WORK INSTRUCTION: The required output is the lines below from the line containing "shipping: 13.18 -> none" to the line containing "balance: 81.72 -> 70.79", inclusive, retyped exactly. No other lines belong in it.

AVAILABLE DATA:
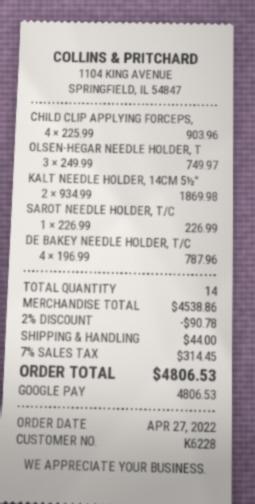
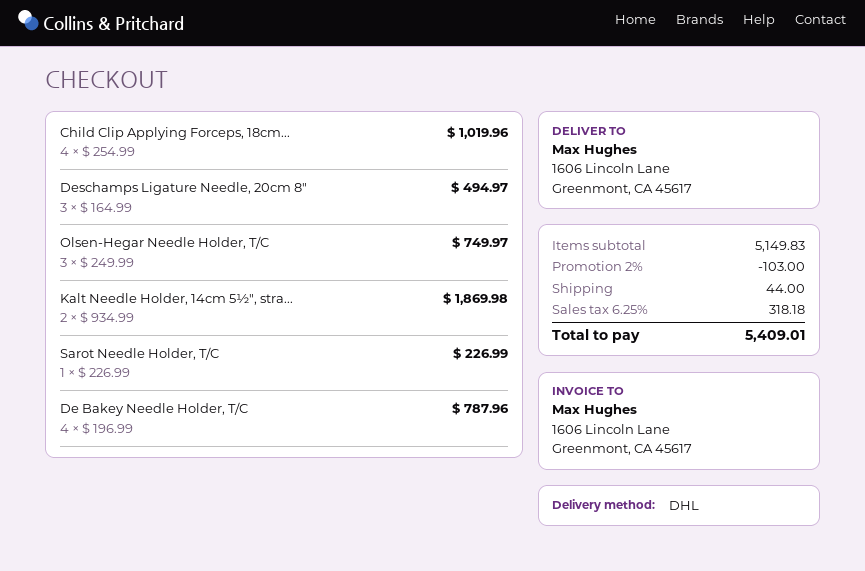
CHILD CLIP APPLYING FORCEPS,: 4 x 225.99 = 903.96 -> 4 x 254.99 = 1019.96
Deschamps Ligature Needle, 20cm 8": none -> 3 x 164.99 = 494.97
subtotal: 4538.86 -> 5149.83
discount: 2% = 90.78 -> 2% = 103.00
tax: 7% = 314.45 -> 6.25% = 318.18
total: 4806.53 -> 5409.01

* * *

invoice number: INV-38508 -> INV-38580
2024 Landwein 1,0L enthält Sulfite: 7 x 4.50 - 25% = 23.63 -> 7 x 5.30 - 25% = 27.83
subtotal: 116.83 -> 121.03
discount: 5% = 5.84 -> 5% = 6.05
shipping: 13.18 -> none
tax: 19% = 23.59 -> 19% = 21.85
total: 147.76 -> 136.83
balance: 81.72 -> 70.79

REPLY TO THE EXERCISE:
shipping: 13.18 -> none
tax: 19% = 23.59 -> 19% = 21.85
total: 147.76 -> 136.83
balance: 81.72 -> 70.79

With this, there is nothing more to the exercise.